Work to complete. Leaving out every image, restate all the records word for word.

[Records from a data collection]
Segment Open

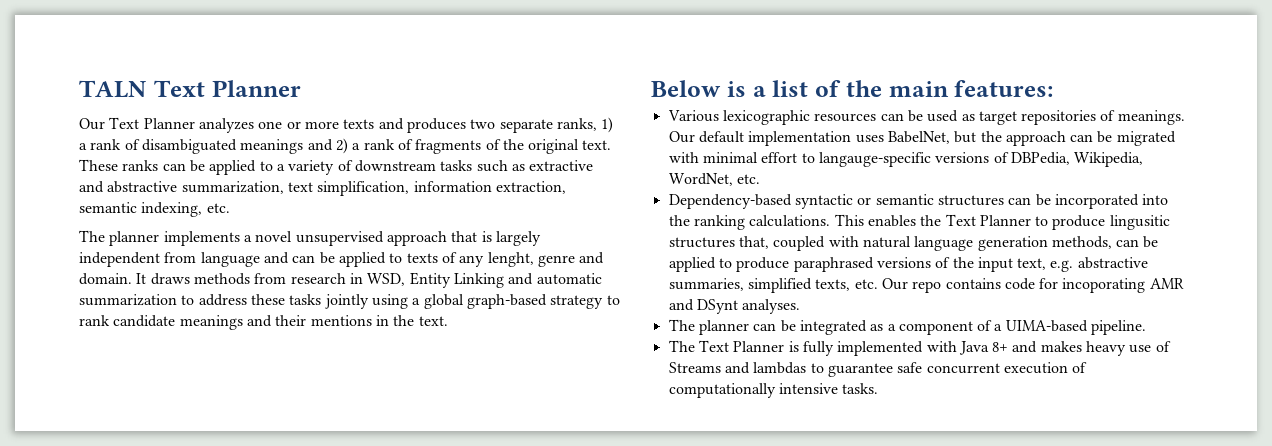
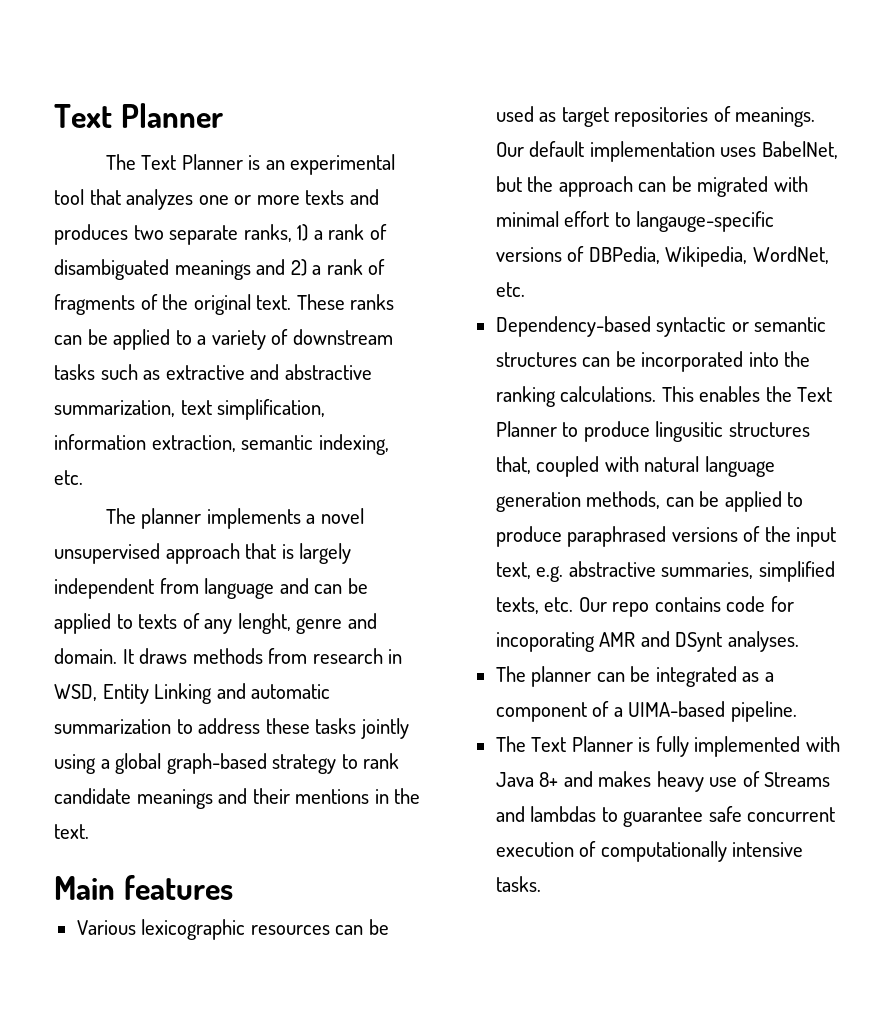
[79,80,147,98] TALN -> (54, 116) none
[79,117,195,130] Our Text Planner -> [105,154,396,175] [54,189,121,205] The Text Planner is an experimental tool that
[651,80,1054,97] Below is a list of the main features: -> [54,875,233,900] Main features

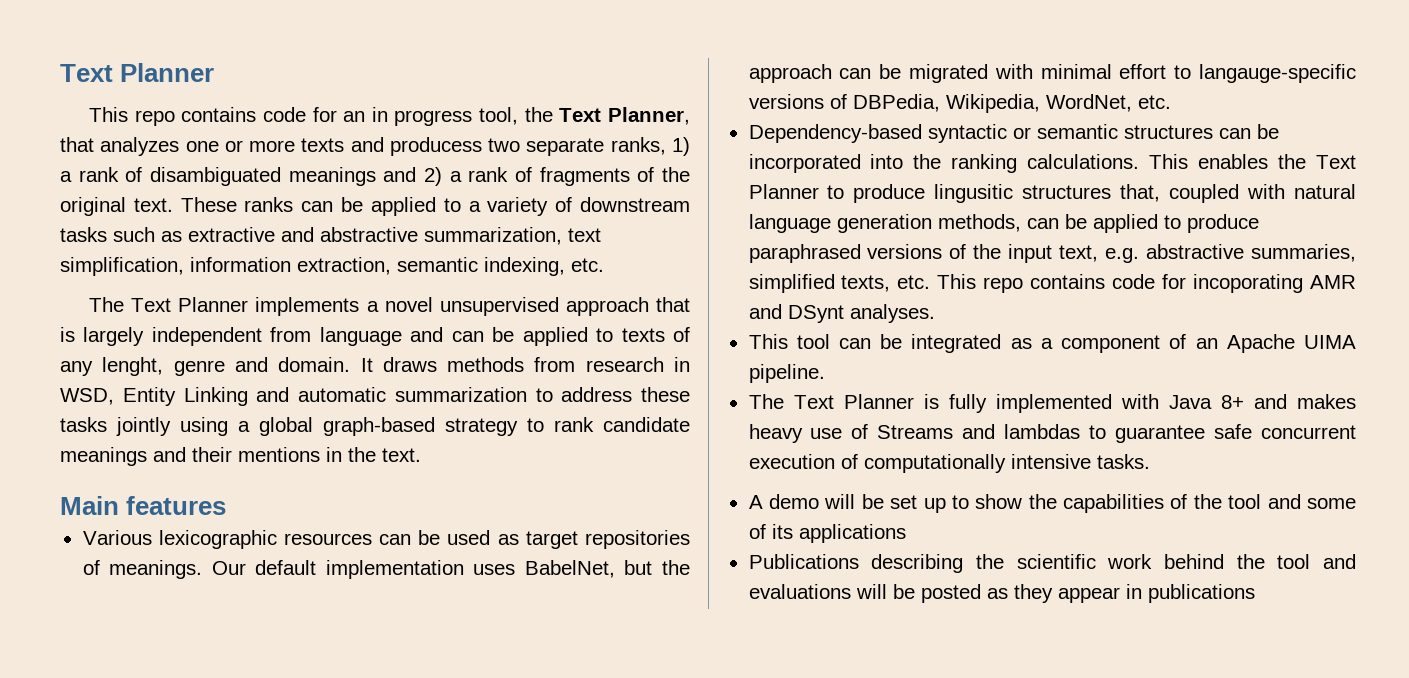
[105,154,396,175] [54,189,84,205] The Text Planner is an experimental tool -> [89,107,690,126] This repo contains code for an in progress tool, the Text Planner,
[54,224,128,245] produces -> [389,137,482,156] producess
[141,508,202,529] planner -> [131,297,249,312] Text Planner
[578,597,607,612] Our -> [937,274,977,289] This
[495,666,592,687] The planner -> [748,334,830,349] This tool
[613,701,726,717] a UIMA-based -> [1195,334,1357,353] an Apache UIMA
(541, 884) none -> [748,494,1356,513] [748,524,906,543] [748,554,1356,573] [748,584,1255,603] // A demo will be set up to show the capabilities of the tool and some of its applications // Publications describing the scientific work behind the tool and evaluations will be posted as they appear in publications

Segment Closed

Result of the exercise.
[79,80,147,98] TALN -> (54, 116) none
[79,117,195,130] Our Text Planner -> [105,154,396,175] [54,189,121,205] The Text Planner is an experimental tool that
[651,80,1054,97] Below is a list of the main features: -> [54,875,233,900] Main features

[105,154,396,175] [54,189,84,205] The Text Planner is an experimental tool -> [89,107,690,126] This repo contains code for an in progress tool, the Text Planner,
[54,224,128,245] produces -> [389,137,482,156] producess
[141,508,202,529] planner -> [131,297,249,312] Text Planner
[578,597,607,612] Our -> [937,274,977,289] This
[495,666,592,687] The planner -> [748,334,830,349] This tool
[613,701,726,717] a UIMA-based -> [1195,334,1357,353] an Apache UIMA
(541, 884) none -> [748,494,1356,513] [748,524,906,543] [748,554,1356,573] [748,584,1255,603] // A demo will be set up to show the capabilities of the tool and some of its applications // Publications describing the scientific work behind the tool and evaluations will be posted as they appear in publications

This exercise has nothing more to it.